The target file is removed in all other error conditions.
- int UURemoveTemp (uulist *item)
-
After a file has been decoded into a temporary file and is needed no
longer, this function can be called to free the disk space immediately
instead of having to wait until UUCleanUp. If a decode
operation is called for later on, the file will simply be recreated.
- int UUDecodeFile (uulist *item, char *target)
-
This is the function you have been waiting for. The file is decoded
and copied to its final location. Calling UUDecodeToTemp
beforehand is not required. If target is non-NULL, then it is
immediately used as filename for the target file (without prepending
the save path and without passing it through the filename
filter). Otherwise, if target==NULL, the final filename is
composed by concatenating the save path and the result of the filename
filter used upon the filename found in the encoded file.

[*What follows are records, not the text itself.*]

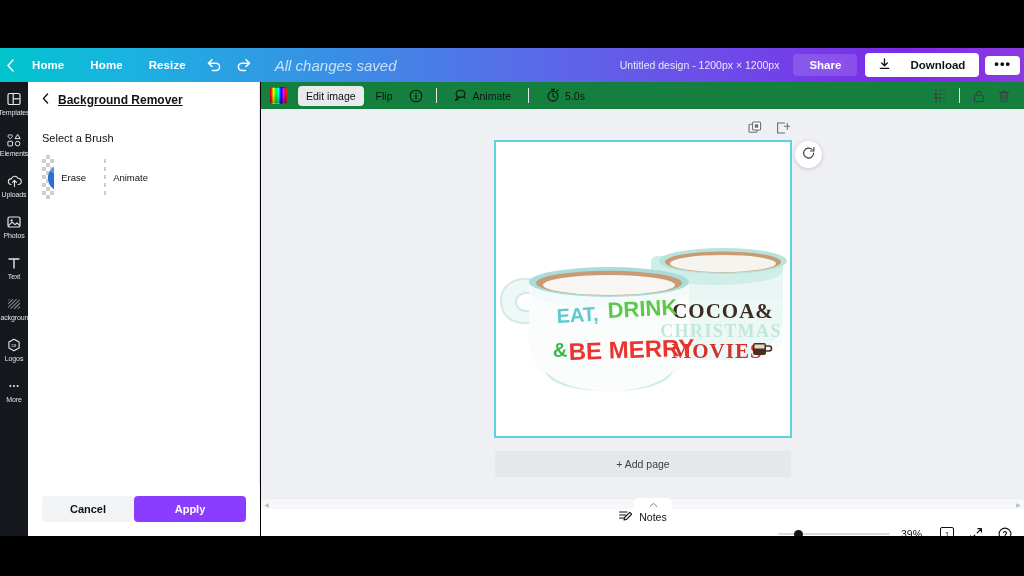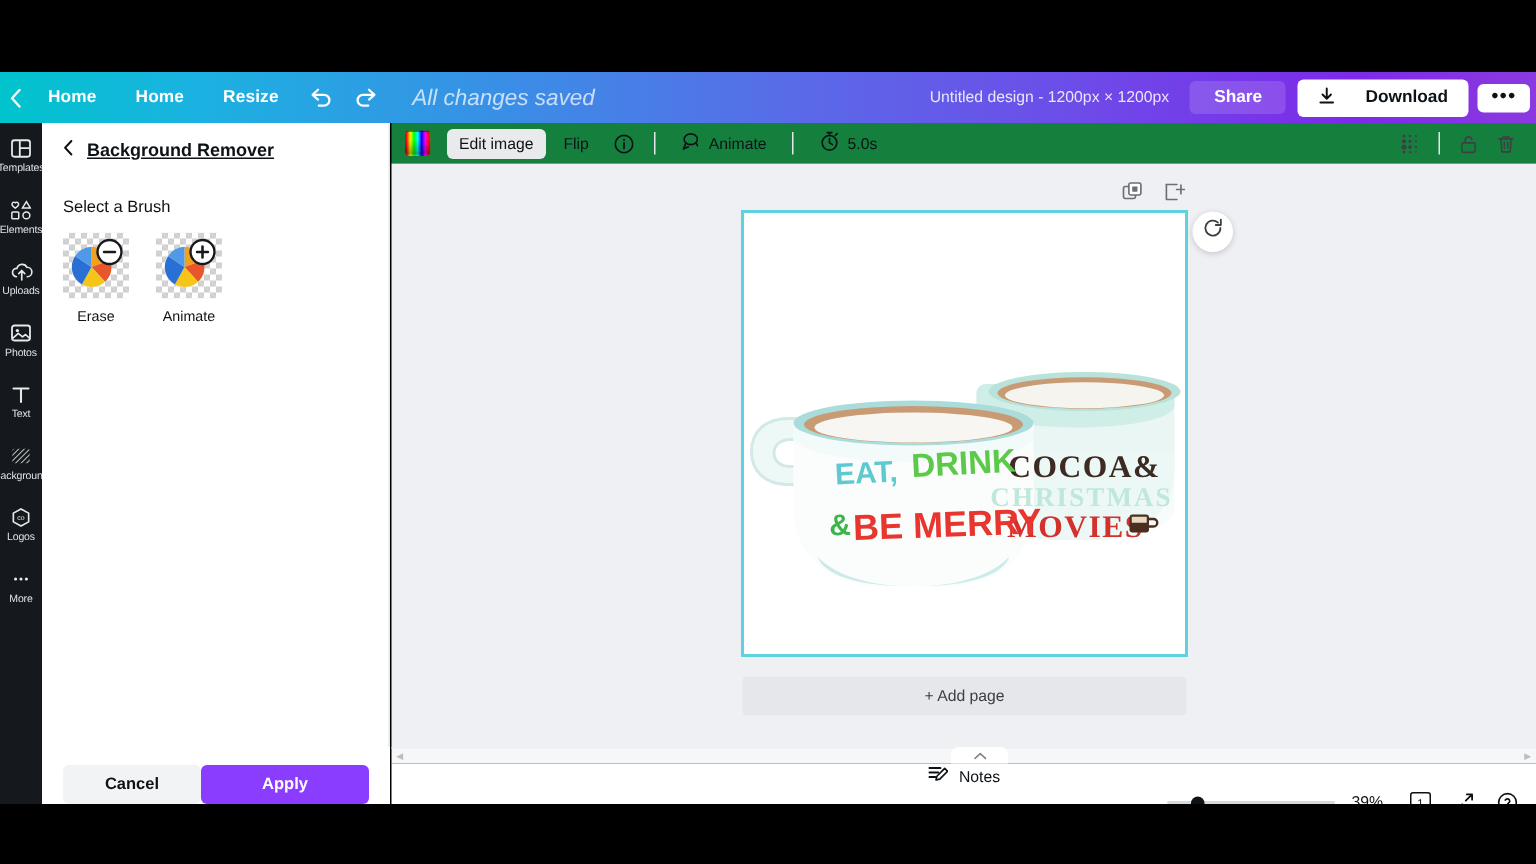--- a/index.html
+++ b/index.html
@@ -67,32 +67,32 @@
     position: absolute; left: 28px; top: 82px; width: 232px; height: 454px;
     background: #fff; border-right: 1px solid #e3e6ea;
   }
   .panel-head {
     height: 36px; display: flex; align-items: center; gap: 9px; padding-left: 14px;
     font-size: 12px; font-weight: 700; color: #0d1216; cursor: pointer; text-decoration: underline;
   }
   .panel-body { padding: 14px 14px 0; }
   .panel-label { font-size: 11px; color: #0d1216; font-weight: 400; margin-bottom: 11px; }
   .brush-row { display: flex; gap: 18px; }
-  .brush { width: 44px; display: flex; flex-direction: column; align-items: center; gap: 7px; cursor: pointer; }
+  .brush { width: 44px; display: flex; flex-direction: row; align-items: center; gap: 7px; cursor: pointer; }
   .brush-thumb {
     width: 44px; height: 44px; border-radius: 3px; position: relative; overflow: hidden;
     background-image:
       linear-gradient(45deg, #cfcfcf 25%, transparent 25%, transparent 75%, #cfcfcf 75%),
       linear-gradient(45deg, #cfcfcf 25%, transparent 25%, transparent 75%, #cfcfcf 75%);
     background-size: 8px 8px; background-position: 0 0, 4px 4px; background-color: #fff;
   }
   .brush-cap { font-size: 9.5px; color: #0d1216; }
 
   .panel-foot {
-    position: absolute; left: 0; bottom: 0; width: 232px; padding: 12px 14px 0;
+    position: absolute; left: 0; bottom: 0; width: 232px; padding: 12px 14px 14px;
     display: flex; gap: 0; background: #fff;
   }
   .btn-cancel {
     flex: 0 0 92px; height: 26px; border-radius: 4px; background: #f2f3f5; color: #0d1216;
     font-size: 11px; font-weight: 700; display: flex; align-items: center; justify-content: center; cursor: pointer;
   }
   .btn-apply {
     flex: 1; height: 26px; border-radius: 4px; background: #8b3dff; color: #fff;
     font-size: 11px; font-weight: 700; display: flex; align-items: center; justify-content: center; cursor: pointer;
   }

If the target file already exists, the value of the
UUOPT-_OVERWRITE option is checked. If it is false
(zero), then the error UURET-_EXISTS is generated and
decoding fails. If the option is true, the target file is silently
overwritten.8
The file is first decoded into a temporary file, then the temporary
file is copied to the final location. This is done to prevent
overwriting target files with data that turns out too late to be
invalid.
- int UUInfoFile (uulist *item, void *opaque, int (*func) ())
-
This function can be used to query information about the encoded
file. This is either the zeroth part of a file if available, or the
beginning of the first part up to the encoded data otherwise. Once
again, a callback function is used to do the job. func must
be a function with two parameters. The first one is an opaque data
pointer (the value of opaque), the other is one line of info
about the file (at maximum, 512 bytes). The callback is called for
each line of info.
The callback can return either zero, meaning that it can accept more
data, or non-zero, which immediately stops retrieval of more
information.
Usually, the opaque pointer holds some information about a text
window, so that the callback knows where to print the next line. In
a terminal-oriented application, the user can be queried each 25th
line and the callback can return non-zero if the user doesn't wish to
continue.
- int UUSmerge (int pass)
-
Attempts a ``Smart Merge'' of parts that seem to belong to different
files but which could belong to the same. Occasionally, you
will find a posting with parts 1 to 3 and 5 to 8 of ``picture.gif''
and part 4 of ``picure.gif'' (note the spelling). To the human, it is
obvious that these parts belong together, to a machine, it is
not. This function attempts to detect these conditions and merge the
appropriate parts together. This function must be called repeatedly
with increasing values for ``pass'': With pass==0, only
immediate fits are merged, increasing values allow greater
``distances'' between part numbers,
This function is a bunch of heuristics, and I don't really trust
them. In some cases, the ``smart'' merge may do more harm than
good. This function should only be called as last resort on explicit
user request. The first call should be made with pass==0,
then with pass==1 and at last with pass=99.